● DIRECTIONS FOR THIS TASK
Return the listing that follows exactly, with no pictures included.

--------------------------------------------------

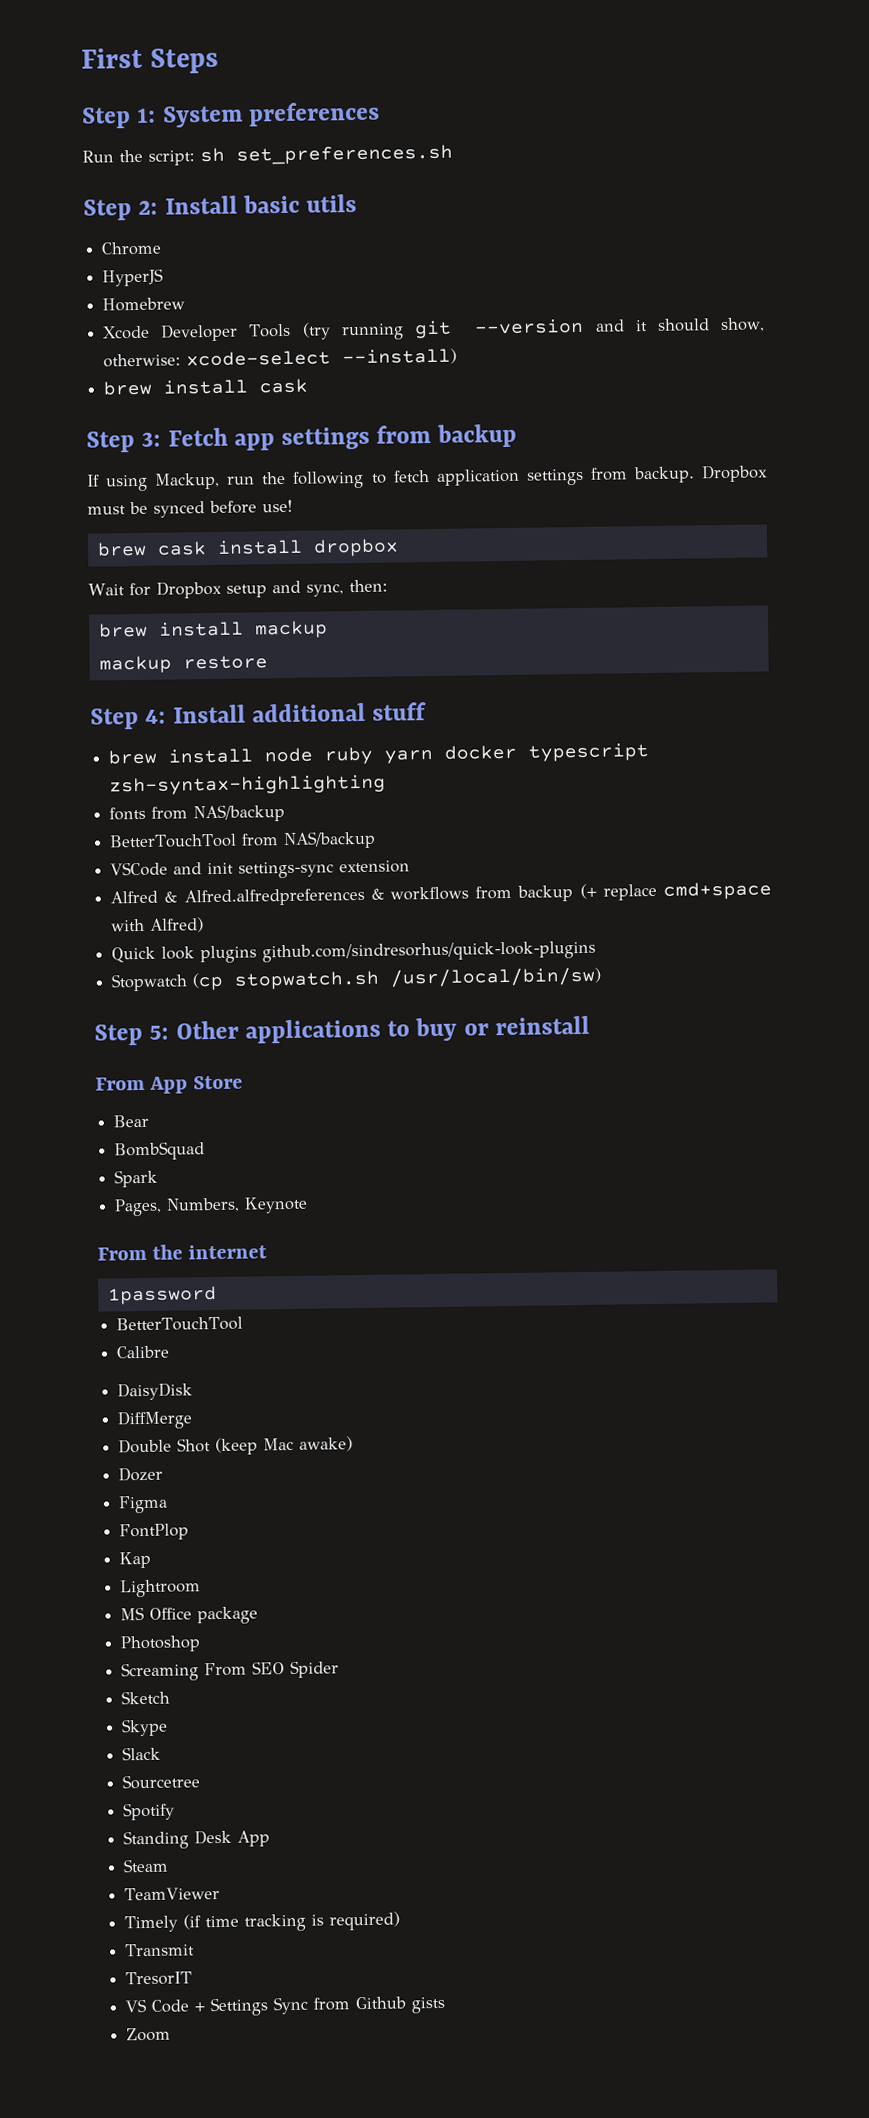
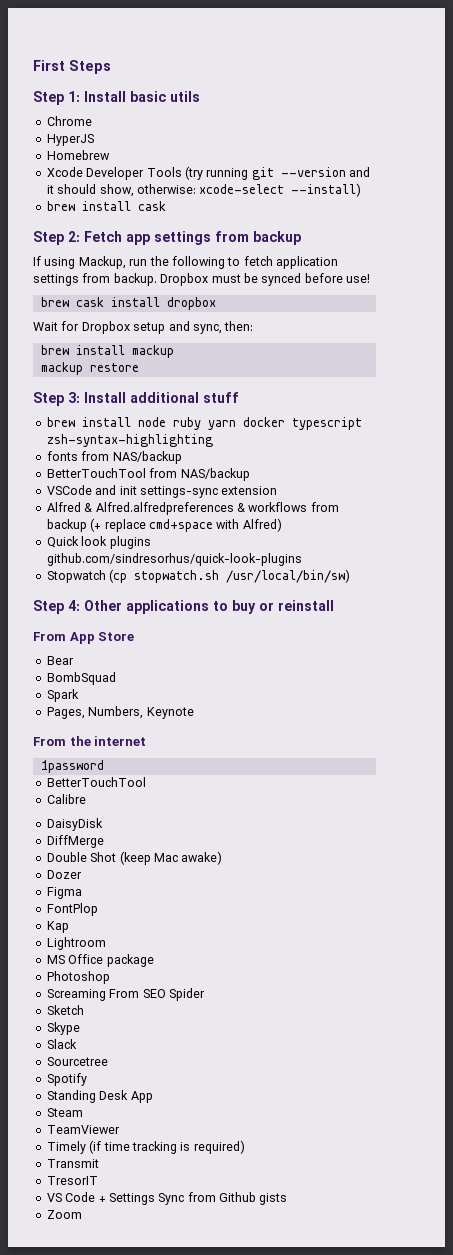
[162,101,380,128] [82,144,453,166] [83,199,159,221] System preferences // Run the script: sh set_preferences.sh // Step 2: -> (80, 96) none
[141,431,162,447] 3: -> [68,231,80,242] 2:
[145,709,167,724] 4: -> [68,392,80,403] 3:
[149,1025,170,1040] 5: -> [68,600,80,611] 4:

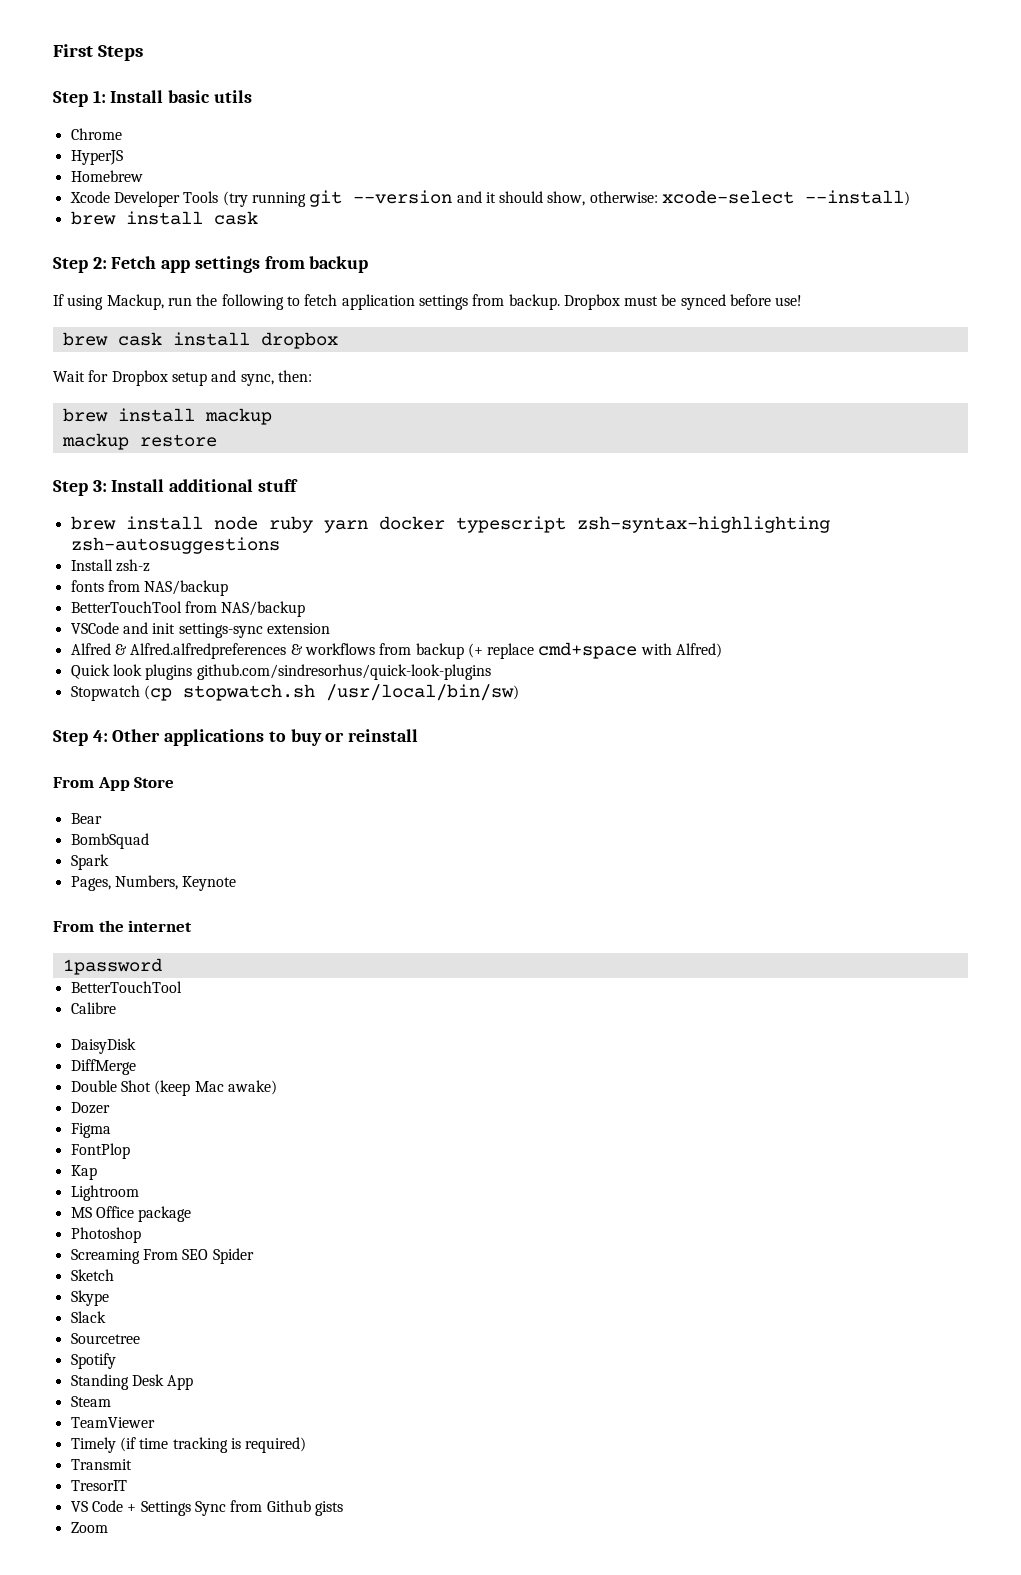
(213, 440) none -> [70,537,280,554] [70,559,150,572] zsh-autosuggestions // Install zsh-z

--------------------------------------------------

● RESPONSE TO THE EXERCISE
[162,101,380,128] [82,144,453,166] [83,199,159,221] System preferences // Run the script: sh set_preferences.sh // Step 2: -> (80, 96) none
[141,431,162,447] 3: -> [68,231,80,242] 2:
[145,709,167,724] 4: -> [68,392,80,403] 3:
[149,1025,170,1040] 5: -> [68,600,80,611] 4:

(213, 440) none -> [70,537,280,554] [70,559,150,572] zsh-autosuggestions // Install zsh-z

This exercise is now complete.